* **To do**:
Search the records for "stuk". Report every line where it occurs.

* **Material for this exercise**:
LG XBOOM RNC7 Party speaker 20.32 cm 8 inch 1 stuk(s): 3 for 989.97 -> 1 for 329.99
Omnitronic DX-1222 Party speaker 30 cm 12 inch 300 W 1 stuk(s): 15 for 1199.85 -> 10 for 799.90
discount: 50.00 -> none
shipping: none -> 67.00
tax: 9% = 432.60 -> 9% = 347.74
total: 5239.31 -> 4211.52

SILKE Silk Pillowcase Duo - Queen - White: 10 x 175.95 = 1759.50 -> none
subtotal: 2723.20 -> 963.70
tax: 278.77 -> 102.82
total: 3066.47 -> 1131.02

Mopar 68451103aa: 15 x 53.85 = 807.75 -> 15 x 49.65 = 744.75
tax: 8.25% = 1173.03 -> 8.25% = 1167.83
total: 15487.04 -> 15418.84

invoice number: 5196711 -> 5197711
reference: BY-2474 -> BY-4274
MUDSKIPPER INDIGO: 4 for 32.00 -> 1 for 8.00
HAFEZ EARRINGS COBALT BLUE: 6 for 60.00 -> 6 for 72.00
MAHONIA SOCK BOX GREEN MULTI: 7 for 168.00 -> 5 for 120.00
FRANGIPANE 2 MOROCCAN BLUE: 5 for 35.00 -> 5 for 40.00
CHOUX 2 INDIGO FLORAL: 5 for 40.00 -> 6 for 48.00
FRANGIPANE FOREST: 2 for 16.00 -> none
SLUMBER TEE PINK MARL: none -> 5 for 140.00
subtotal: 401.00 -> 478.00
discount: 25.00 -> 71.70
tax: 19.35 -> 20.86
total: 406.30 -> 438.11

* **Exercise result**:
LG XBOOM RNC7 Party speaker 20.32 cm 8 inch 1 stuk(s): 3 for 989.97 -> 1 for 329.99
Omnitronic DX-1222 Party speaker 30 cm 12 inch 300 W 1 stuk(s): 15 for 1199.85 -> 10 for 799.90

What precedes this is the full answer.